▶ Try it
Below are the entries to work from; restate word for word the portion that opens with the line containing "(447, 341) none" and closes with the line containing "(535, 319) none -> [378,207,386,214] a", keeping both.

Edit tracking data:
━━━━━━━━━━━━━━━━━━━━

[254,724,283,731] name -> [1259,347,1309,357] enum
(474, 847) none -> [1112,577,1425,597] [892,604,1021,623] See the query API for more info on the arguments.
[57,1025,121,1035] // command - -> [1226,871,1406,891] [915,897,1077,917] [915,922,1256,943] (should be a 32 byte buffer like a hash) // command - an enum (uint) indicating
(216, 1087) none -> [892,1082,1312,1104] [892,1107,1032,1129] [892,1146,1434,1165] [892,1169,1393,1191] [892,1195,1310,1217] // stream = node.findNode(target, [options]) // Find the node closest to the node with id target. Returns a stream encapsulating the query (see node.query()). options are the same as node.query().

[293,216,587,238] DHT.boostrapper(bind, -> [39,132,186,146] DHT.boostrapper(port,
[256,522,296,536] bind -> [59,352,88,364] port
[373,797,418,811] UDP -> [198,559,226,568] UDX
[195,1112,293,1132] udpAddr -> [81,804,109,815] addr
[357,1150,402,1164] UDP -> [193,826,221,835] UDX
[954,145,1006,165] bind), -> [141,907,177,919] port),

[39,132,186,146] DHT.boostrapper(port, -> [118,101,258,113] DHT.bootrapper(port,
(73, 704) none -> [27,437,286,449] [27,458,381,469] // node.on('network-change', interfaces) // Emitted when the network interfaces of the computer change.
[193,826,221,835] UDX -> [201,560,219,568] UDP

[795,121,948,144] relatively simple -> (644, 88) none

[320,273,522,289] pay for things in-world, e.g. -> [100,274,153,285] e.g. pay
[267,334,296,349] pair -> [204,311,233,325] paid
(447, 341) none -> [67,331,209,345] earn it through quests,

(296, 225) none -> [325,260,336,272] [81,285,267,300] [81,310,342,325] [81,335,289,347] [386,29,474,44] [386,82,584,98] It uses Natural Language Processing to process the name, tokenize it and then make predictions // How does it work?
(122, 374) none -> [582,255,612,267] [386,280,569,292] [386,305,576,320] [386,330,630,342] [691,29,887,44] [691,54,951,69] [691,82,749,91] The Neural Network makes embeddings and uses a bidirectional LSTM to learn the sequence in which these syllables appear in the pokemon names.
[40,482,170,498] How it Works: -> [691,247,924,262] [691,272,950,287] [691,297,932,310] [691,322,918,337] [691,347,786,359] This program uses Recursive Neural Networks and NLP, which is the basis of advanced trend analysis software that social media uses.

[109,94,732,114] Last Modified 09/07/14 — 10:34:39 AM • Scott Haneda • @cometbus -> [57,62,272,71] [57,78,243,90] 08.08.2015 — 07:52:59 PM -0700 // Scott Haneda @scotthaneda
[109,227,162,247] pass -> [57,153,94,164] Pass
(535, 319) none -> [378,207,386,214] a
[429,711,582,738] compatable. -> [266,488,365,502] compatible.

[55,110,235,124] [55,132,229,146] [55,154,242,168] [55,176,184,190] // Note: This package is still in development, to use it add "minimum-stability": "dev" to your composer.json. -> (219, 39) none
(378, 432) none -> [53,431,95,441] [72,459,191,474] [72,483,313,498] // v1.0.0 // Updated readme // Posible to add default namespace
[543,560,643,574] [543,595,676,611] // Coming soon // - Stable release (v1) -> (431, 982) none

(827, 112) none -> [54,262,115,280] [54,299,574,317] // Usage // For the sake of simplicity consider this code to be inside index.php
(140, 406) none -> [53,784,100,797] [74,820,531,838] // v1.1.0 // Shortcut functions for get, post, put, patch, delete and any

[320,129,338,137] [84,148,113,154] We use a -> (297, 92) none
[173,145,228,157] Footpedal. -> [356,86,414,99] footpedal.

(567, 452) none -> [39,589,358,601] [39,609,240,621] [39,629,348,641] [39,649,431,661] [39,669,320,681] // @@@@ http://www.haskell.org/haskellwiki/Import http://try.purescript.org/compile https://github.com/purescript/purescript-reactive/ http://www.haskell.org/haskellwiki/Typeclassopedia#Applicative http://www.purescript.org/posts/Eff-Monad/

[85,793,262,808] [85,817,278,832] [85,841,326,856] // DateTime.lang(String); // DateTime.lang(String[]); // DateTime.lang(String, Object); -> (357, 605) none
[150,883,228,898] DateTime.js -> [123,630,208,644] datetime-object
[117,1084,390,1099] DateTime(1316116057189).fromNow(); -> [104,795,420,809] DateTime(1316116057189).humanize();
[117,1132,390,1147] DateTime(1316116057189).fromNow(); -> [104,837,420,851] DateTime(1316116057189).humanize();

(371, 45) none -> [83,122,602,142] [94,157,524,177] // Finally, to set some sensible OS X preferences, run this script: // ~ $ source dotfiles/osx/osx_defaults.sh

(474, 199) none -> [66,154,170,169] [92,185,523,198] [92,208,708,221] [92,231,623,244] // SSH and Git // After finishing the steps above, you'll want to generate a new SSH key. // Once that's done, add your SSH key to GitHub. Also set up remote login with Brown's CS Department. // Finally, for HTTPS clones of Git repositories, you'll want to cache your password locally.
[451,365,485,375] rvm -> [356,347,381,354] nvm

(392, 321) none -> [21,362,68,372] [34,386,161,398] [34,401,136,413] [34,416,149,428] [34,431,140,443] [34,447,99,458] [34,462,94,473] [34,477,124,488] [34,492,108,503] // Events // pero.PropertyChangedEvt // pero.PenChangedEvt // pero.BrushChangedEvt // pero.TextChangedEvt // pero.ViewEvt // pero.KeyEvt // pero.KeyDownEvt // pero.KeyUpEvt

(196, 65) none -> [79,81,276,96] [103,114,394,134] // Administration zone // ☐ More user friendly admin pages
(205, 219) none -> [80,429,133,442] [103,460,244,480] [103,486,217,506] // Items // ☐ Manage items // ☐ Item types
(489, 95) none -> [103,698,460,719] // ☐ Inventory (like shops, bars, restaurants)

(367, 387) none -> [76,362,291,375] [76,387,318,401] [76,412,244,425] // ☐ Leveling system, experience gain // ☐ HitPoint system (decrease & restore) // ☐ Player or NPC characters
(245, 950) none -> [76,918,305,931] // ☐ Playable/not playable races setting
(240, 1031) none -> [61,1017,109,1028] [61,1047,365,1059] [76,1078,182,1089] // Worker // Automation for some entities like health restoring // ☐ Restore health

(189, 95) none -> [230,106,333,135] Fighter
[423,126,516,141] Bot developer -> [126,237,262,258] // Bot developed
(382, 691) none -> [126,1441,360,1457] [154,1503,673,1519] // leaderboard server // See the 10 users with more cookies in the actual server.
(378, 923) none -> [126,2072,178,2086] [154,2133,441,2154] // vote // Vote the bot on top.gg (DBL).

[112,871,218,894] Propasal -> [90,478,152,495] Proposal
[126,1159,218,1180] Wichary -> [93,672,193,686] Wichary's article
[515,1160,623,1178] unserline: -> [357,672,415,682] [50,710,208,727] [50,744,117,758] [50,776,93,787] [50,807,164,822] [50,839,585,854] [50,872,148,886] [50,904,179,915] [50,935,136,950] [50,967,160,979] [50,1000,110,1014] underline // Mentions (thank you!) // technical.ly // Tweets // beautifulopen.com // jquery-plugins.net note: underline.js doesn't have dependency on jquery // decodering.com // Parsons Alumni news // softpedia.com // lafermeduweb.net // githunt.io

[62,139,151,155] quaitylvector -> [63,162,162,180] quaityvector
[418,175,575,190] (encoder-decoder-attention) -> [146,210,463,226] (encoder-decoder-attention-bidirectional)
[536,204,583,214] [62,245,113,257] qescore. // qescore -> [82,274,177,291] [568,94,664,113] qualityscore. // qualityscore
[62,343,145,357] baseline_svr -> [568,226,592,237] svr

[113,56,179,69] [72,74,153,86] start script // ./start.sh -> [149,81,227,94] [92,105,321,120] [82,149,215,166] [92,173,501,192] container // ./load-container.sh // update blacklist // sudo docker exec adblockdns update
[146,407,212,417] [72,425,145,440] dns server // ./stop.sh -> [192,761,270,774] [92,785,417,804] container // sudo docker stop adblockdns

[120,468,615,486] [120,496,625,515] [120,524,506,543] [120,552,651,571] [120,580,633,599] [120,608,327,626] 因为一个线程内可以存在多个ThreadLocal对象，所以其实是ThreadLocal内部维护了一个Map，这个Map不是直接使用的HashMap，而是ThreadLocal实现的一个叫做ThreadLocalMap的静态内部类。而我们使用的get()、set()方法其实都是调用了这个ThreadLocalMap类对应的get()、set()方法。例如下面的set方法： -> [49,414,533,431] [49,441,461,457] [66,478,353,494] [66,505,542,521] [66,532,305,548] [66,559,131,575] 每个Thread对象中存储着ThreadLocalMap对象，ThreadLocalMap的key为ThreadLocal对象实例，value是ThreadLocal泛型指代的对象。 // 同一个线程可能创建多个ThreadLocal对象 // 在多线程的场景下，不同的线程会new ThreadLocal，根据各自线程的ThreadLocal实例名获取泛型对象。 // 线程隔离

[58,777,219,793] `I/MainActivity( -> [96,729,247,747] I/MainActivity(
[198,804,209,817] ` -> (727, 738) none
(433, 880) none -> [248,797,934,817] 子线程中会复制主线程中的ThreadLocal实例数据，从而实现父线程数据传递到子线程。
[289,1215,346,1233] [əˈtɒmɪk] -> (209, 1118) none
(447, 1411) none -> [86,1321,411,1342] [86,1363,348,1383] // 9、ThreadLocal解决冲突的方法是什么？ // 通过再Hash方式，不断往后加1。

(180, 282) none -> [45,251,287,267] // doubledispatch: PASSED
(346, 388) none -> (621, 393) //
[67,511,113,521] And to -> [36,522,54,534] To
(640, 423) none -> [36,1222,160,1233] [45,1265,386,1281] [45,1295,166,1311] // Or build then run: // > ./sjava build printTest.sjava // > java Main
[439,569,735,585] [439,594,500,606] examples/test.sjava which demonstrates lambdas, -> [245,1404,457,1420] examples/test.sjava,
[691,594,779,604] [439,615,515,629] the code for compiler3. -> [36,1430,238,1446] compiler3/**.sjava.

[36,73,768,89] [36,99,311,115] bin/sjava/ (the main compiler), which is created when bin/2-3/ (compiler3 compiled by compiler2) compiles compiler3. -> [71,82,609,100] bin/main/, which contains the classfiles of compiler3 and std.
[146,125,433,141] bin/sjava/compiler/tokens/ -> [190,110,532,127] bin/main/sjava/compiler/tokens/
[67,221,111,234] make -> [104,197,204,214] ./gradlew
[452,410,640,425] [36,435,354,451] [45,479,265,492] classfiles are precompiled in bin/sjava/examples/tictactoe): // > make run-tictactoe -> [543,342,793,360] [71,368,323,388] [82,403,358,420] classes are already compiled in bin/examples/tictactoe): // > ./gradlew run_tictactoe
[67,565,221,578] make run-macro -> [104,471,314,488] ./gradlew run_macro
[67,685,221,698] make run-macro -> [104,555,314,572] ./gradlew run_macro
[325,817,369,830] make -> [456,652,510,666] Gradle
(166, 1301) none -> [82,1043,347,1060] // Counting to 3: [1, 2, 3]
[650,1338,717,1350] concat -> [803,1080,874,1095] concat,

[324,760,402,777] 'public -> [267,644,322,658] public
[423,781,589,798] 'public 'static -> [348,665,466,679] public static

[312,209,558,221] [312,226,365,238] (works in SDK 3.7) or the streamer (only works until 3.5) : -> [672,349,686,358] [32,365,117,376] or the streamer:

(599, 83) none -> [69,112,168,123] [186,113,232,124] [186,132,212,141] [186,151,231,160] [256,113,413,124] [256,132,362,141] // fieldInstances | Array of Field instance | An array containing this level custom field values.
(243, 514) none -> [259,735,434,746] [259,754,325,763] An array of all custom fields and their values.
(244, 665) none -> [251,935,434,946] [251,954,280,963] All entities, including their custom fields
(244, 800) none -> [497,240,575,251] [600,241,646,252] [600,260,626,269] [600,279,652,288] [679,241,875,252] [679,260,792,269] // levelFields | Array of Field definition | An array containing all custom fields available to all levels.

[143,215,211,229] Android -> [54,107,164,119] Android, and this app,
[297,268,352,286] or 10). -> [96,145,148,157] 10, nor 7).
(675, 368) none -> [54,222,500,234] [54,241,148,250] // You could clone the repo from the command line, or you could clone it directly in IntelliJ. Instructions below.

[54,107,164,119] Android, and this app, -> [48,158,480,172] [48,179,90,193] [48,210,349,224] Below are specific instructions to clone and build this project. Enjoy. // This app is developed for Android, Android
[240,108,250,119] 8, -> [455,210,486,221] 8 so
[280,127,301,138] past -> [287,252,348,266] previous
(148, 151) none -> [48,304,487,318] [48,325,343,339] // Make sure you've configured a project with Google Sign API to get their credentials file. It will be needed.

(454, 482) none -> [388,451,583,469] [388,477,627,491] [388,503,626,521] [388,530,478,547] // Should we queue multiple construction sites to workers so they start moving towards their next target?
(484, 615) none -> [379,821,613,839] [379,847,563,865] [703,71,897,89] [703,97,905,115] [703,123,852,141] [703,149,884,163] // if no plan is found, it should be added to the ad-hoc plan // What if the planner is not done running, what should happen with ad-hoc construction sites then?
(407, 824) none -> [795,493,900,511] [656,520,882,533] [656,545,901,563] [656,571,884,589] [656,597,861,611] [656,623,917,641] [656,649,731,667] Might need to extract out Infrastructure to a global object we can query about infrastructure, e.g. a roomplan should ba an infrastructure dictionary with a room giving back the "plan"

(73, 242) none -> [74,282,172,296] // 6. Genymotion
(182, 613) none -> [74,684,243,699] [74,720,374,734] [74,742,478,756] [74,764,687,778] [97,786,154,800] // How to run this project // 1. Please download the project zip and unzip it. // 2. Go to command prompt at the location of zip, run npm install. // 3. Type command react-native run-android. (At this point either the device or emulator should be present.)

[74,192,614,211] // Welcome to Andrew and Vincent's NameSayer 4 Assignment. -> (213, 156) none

━━━━━━━━━━━━━━━━━━━━

▶ Reply
(447, 341) none -> [67,331,209,345] earn it through quests,

(296, 225) none -> [325,260,336,272] [81,285,267,300] [81,310,342,325] [81,335,289,347] [386,29,474,44] [386,82,584,98] It uses Natural Language Processing to process the name, tokenize it and then make predictions // How does it work?
(122, 374) none -> [582,255,612,267] [386,280,569,292] [386,305,576,320] [386,330,630,342] [691,29,887,44] [691,54,951,69] [691,82,749,91] The Neural Network makes embeddings and uses a bidirectional LSTM to learn the sequence in which these syllables appear in the pokemon names.
[40,482,170,498] How it Works: -> [691,247,924,262] [691,272,950,287] [691,297,932,310] [691,322,918,337] [691,347,786,359] This program uses Recursive Neural Networks and NLP, which is the basis of advanced trend analysis software that social media uses.

[109,94,732,114] Last Modified 09/07/14 — 10:34:39 AM • Scott Haneda • @cometbus -> [57,62,272,71] [57,78,243,90] 08.08.2015 — 07:52:59 PM -0700 // Scott Haneda @scotthaneda
[109,227,162,247] pass -> [57,153,94,164] Pass
(535, 319) none -> [378,207,386,214] a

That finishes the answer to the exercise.